(Front-end code edit data)
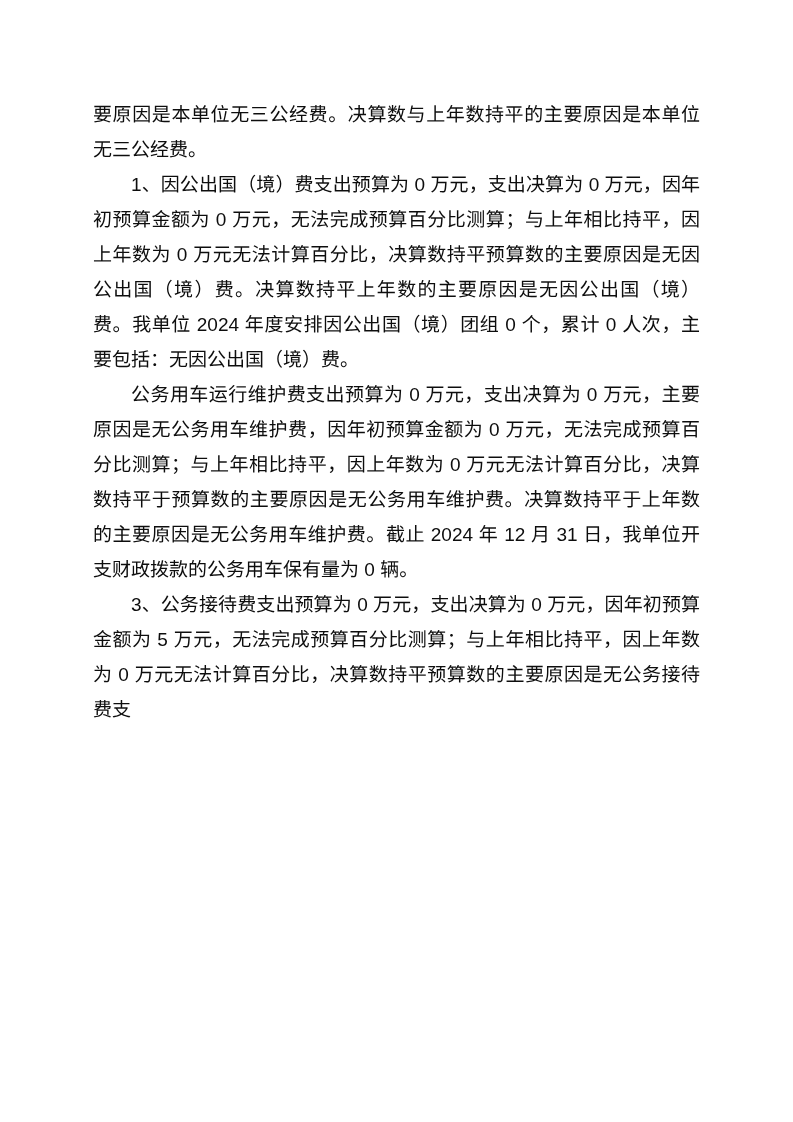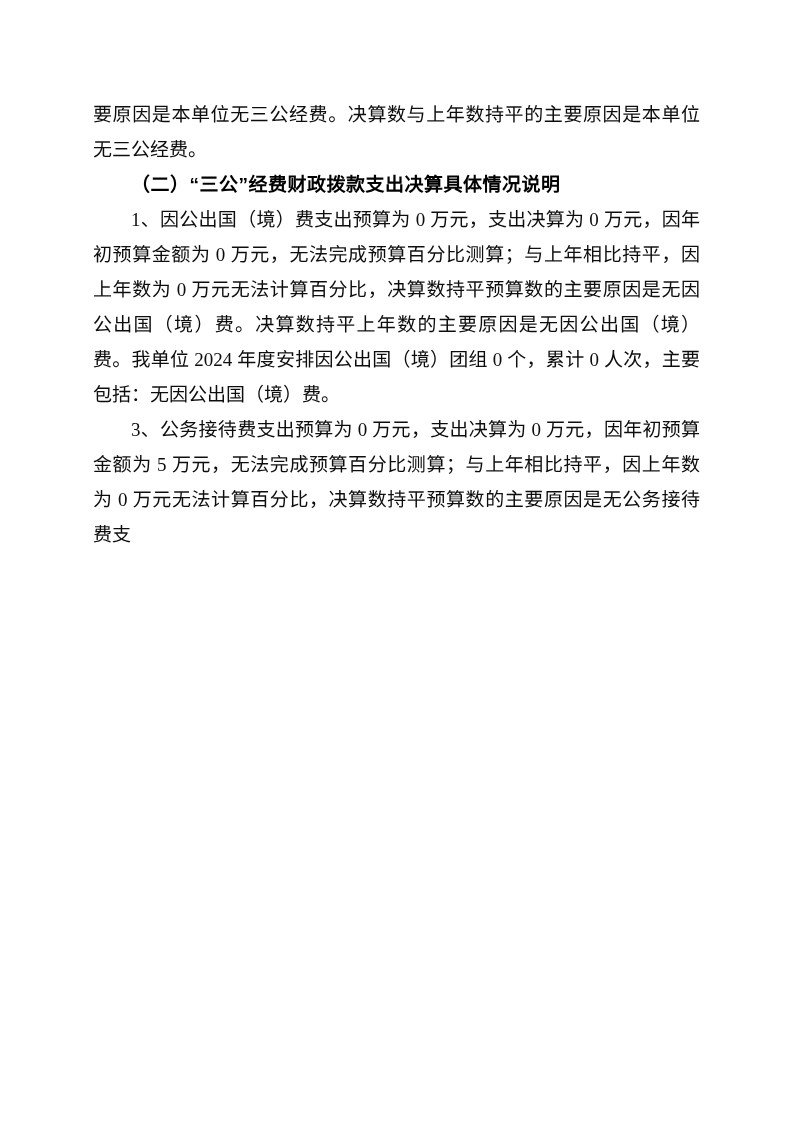--- a/index.html
+++ b/index.html
@@ -23,7 +23,7 @@
   }
   .para {
     margin: 0;
-    font-family: Liberation Serif, serif;
+    font-family: Liberation Sans, sans-serif;
     font-size: 19px;
     line-height: 35px;
     text-align: justify;

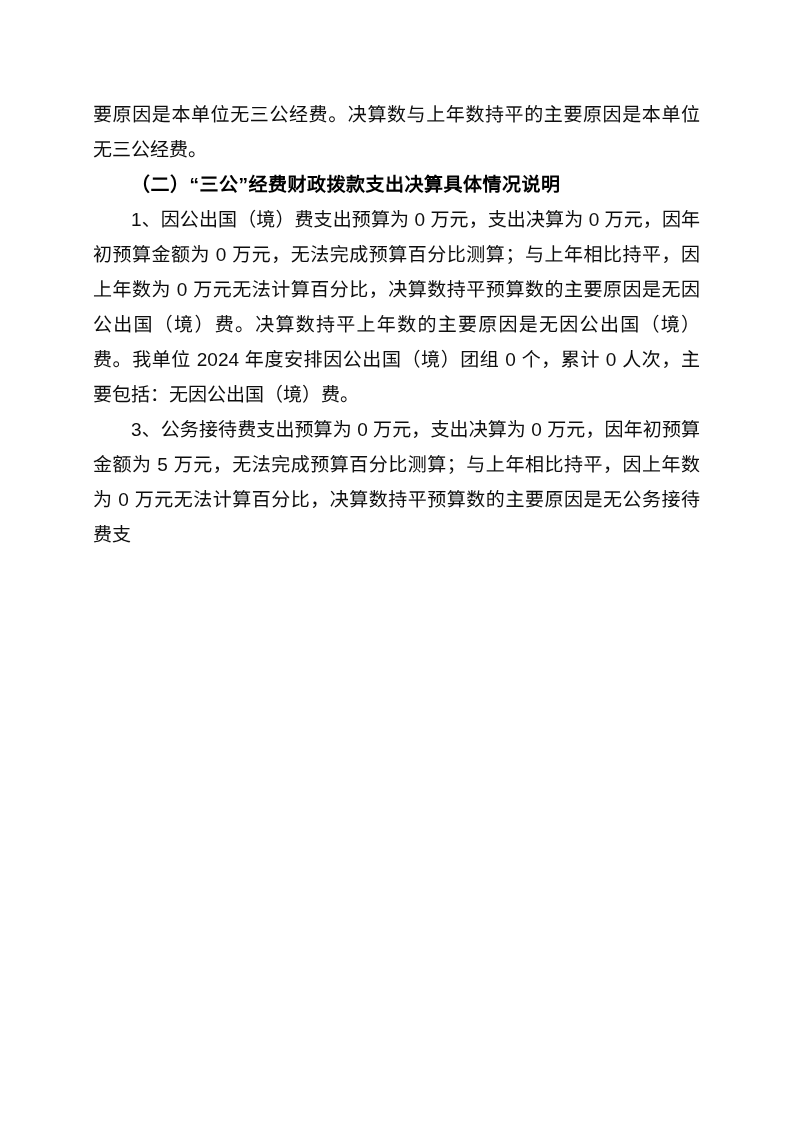--- a/index.html
+++ b/index.html
@@ -51,7 +51,6 @@
 <div class="page">
   <div class="content">
     <p class="para">要原因是本单位无三公经费。决算数与上年数持平的主要原因是本单位无三公经费。</p>
-    <h2 class="heading">（二）“三公”经费财政拨款支出决算具体情况说明</h2>
     <p class="para indent">1、因公出国（境）费支出预算为 0 万元，支出决算为 0 万元，因年初预算金额为 0 万元，无法完成预算百分比测算；与上年相比持平，因上年数为 0 万元无法计算百分比，决算数持平预算数的主要原因是无因公出国（境）费。决算数持平上年数的主要原因是无因公出国（境）费。我单位 2024 年度安排因公出国（境）团组 0 个，累计 0 人次，主要包括：无因公出国（境）费。</p>
     <p class="para indent">3、公务接待费支出预算为 0 万元，支出决算为 0 万元，因年初预算金额为 5 万元，无法完成预算百分比测算；与上年相比持平，因上年数为 0 万元无法计算百分比，决算数持平预算数的主要原因是无公务接待费支</p>
   </div>

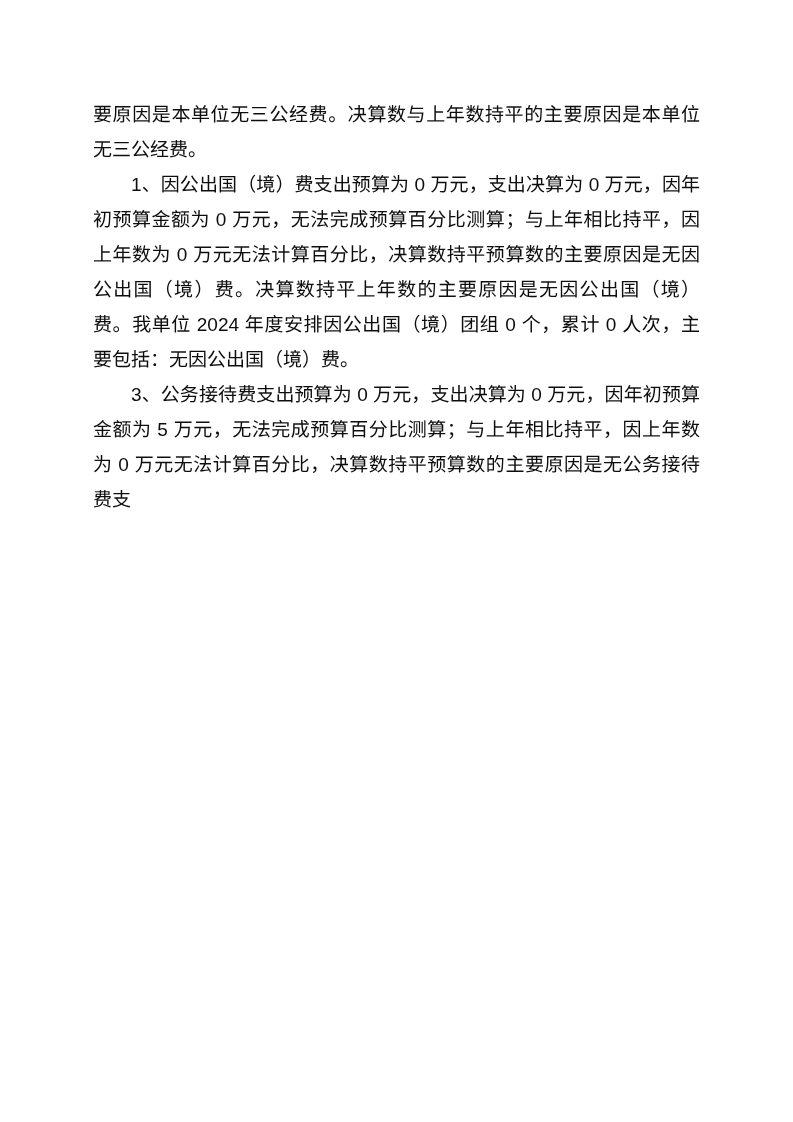--- a/index.html
+++ b/index.html
@@ -52,6 +52,7 @@
   <div class="content">
     <p class="para">要原因是本单位无三公经费。决算数与上年数持平的主要原因是本单位无三公经费。</p>
     <p class="para indent">1、因公出国（境）费支出预算为 0 万元，支出决算为 0 万元，因年初预算金额为 0 万元，无法完成预算百分比测算；与上年相比持平，因上年数为 0 万元无法计算百分比，决算数持平预算数的主要原因是无因公出国（境）费。决算数持平上年数的主要原因是无因公出国（境）费。我单位 2024 年度安排因公出国（境）团组 0 个，累计 0 人次，主要包括：无因公出国（境）费。</p>
+    <p class="para indent">公务用车运行维护费支出预算为 0 万元，支出决算为 0 万元，主要原因是无公务用车维护费，因年初预算金额为 0 万元，无法完成预算百分比测算；与上年相比持平，因上年数为 0 万元无法计算百分比，决算数持平于预算数的主要原因是无公务用车维护费。决算数持平于上年数的主要原因是无公务用车维护费。截止 2024 年 12 月 31 日，我单位开支财政拨款的公务用车保有量为 0 辆。</p>
     <p class="para indent">3、公务接待费支出预算为 0 万元，支出决算为 0 万元，因年初预算金额为 5 万元，无法完成预算百分比测算；与上年相比持平，因上年数为 0 万元无法计算百分比，决算数持平预算数的主要原因是无公务接待费支</p>
   </div>
 </div>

» **WHAT IS REQUIRED**
Output all of the data word for word, excluding any pictures.

» **WRITTEN SOLUTION**
--- a/index.html
+++ b/index.html
@@ -23,7 +23,7 @@
   }
   .para {
     margin: 0;
-    font-family: Liberation Serif, serif;
+    font-family: Liberation Sans, sans-serif;
     font-size: 19px;
     line-height: 35px;
     text-align: justify;

--- a/index.html
+++ b/index.html
@@ -51,7 +51,6 @@
 <div class="page">
   <div class="content">
     <p class="para">要原因是本单位无三公经费。决算数与上年数持平的主要原因是本单位无三公经费。</p>
-    <h2 class="heading">（二）“三公”经费财政拨款支出决算具体情况说明</h2>
     <p class="para indent">1、因公出国（境）费支出预算为 0 万元，支出决算为 0 万元，因年初预算金额为 0 万元，无法完成预算百分比测算；与上年相比持平，因上年数为 0 万元无法计算百分比，决算数持平预算数的主要原因是无因公出国（境）费。决算数持平上年数的主要原因是无因公出国（境）费。我单位 2024 年度安排因公出国（境）团组 0 个，累计 0 人次，主要包括：无因公出国（境）费。</p>
     <p class="para indent">3、公务接待费支出预算为 0 万元，支出决算为 0 万元，因年初预算金额为 5 万元，无法完成预算百分比测算；与上年相比持平，因上年数为 0 万元无法计算百分比，决算数持平预算数的主要原因是无公务接待费支</p>
   </div>

--- a/index.html
+++ b/index.html
@@ -52,6 +52,7 @@
   <div class="content">
     <p class="para">要原因是本单位无三公经费。决算数与上年数持平的主要原因是本单位无三公经费。</p>
     <p class="para indent">1、因公出国（境）费支出预算为 0 万元，支出决算为 0 万元，因年初预算金额为 0 万元，无法完成预算百分比测算；与上年相比持平，因上年数为 0 万元无法计算百分比，决算数持平预算数的主要原因是无因公出国（境）费。决算数持平上年数的主要原因是无因公出国（境）费。我单位 2024 年度安排因公出国（境）团组 0 个，累计 0 人次，主要包括：无因公出国（境）费。</p>
+    <p class="para indent">公务用车运行维护费支出预算为 0 万元，支出决算为 0 万元，主要原因是无公务用车维护费，因年初预算金额为 0 万元，无法完成预算百分比测算；与上年相比持平，因上年数为 0 万元无法计算百分比，决算数持平于预算数的主要原因是无公务用车维护费。决算数持平于上年数的主要原因是无公务用车维护费。截止 2024 年 12 月 31 日，我单位开支财政拨款的公务用车保有量为 0 辆。</p>
     <p class="para indent">3、公务接待费支出预算为 0 万元，支出决算为 0 万元，因年初预算金额为 5 万元，无法完成预算百分比测算；与上年相比持平，因上年数为 0 万元无法计算百分比，决算数持平预算数的主要原因是无公务接待费支</p>
   </div>
 </div>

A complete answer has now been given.